__PROBLEM TO WORK ON__
Drop every image and restate the entries below word for word.

__TASK DATA__
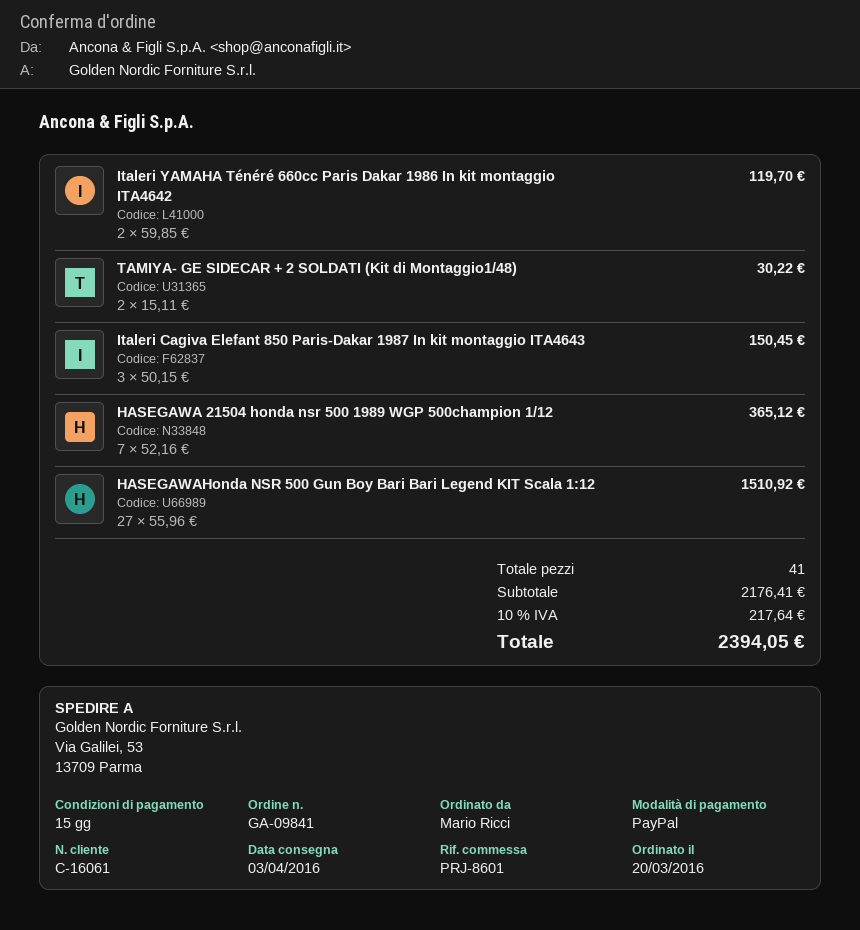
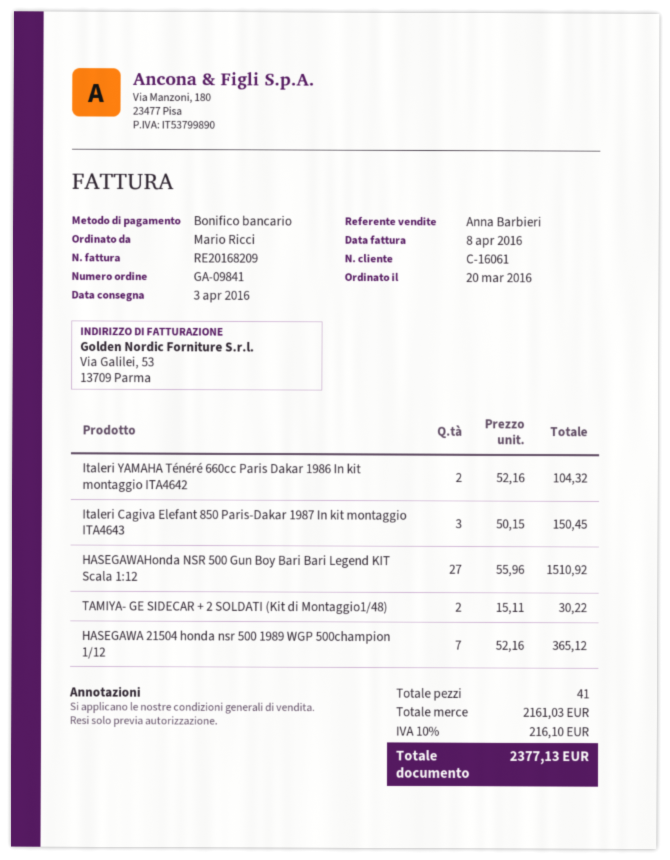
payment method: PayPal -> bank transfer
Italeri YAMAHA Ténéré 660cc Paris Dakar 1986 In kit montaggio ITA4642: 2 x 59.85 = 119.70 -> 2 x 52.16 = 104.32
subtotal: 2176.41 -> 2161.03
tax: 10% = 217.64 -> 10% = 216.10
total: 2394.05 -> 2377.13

__SOLUTION TO THIS PROBLEM__
payment method: PayPal -> bank transfer
Italeri YAMAHA Ténéré 660cc Paris Dakar 1986 In kit montaggio ITA4642: 2 x 59.85 = 119.70 -> 2 x 52.16 = 104.32
subtotal: 2176.41 -> 2161.03
tax: 10% = 217.64 -> 10% = 216.10
total: 2394.05 -> 2377.13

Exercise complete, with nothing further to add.